• _EXERCISE DIRECTIONS_: From the records, return each line that has the word "GREGÓRIO" in it.
GIVEN INFORMATION START
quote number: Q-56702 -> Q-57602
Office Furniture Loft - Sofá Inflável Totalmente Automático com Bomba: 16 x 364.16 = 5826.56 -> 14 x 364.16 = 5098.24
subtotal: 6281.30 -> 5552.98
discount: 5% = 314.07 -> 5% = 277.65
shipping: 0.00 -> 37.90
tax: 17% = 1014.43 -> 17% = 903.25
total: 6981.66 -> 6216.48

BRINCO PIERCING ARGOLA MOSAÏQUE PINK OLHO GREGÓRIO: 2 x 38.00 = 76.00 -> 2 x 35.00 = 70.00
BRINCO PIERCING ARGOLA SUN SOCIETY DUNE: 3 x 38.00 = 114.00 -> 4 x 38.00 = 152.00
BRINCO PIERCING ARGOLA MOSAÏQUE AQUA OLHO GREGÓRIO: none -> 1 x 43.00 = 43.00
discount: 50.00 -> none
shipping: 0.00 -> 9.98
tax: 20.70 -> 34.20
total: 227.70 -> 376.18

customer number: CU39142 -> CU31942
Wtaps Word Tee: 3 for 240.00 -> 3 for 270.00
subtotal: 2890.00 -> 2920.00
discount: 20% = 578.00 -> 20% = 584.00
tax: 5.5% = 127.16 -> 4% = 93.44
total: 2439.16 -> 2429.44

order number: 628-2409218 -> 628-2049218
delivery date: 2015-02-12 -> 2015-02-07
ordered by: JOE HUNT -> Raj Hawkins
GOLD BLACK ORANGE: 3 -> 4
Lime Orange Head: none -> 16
GIVEN INFORMATION END
• _REPLY_:
BRINCO PIERCING ARGOLA MOSAÏQUE PINK OLHO GREGÓRIO: 2 x 38.00 = 76.00 -> 2 x 35.00 = 70.00
BRINCO PIERCING ARGOLA MOSAÏQUE AQUA OLHO GREGÓRIO: none -> 1 x 43.00 = 43.00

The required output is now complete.